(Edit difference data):
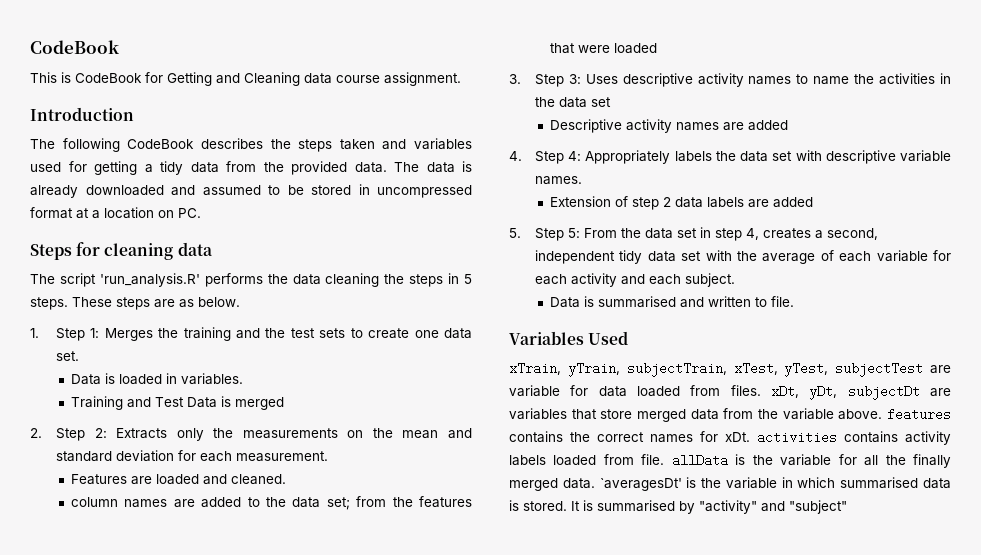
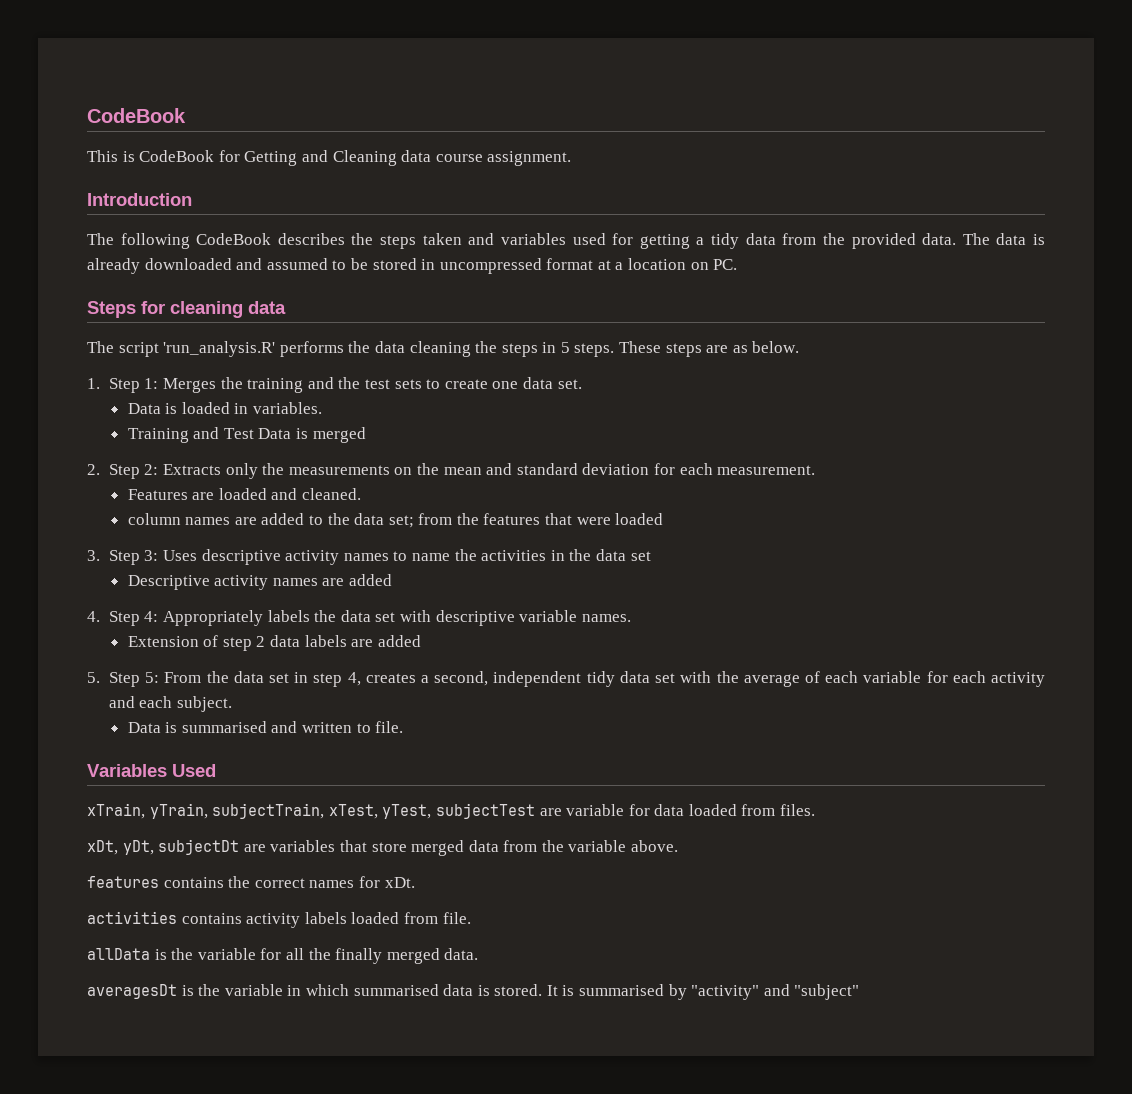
(761, 390) none -> (816, 810) //
(883, 414) none -> (679, 846) //
(750, 437) none -> (415, 882) //
(665, 459) none -> (471, 918) //
[599,478,682,491] `averagesDt' -> [87,984,177,999] // averagesDt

(WHAT IS REQUIRED): The copy must match every line of the data exactly and contain no pictures.

(RESPONSE BELOW):
(761, 390) none -> (816, 810) //
(883, 414) none -> (679, 846) //
(750, 437) none -> (415, 882) //
(665, 459) none -> (471, 918) //
[599,478,682,491] `averagesDt' -> [87,984,177,999] // averagesDt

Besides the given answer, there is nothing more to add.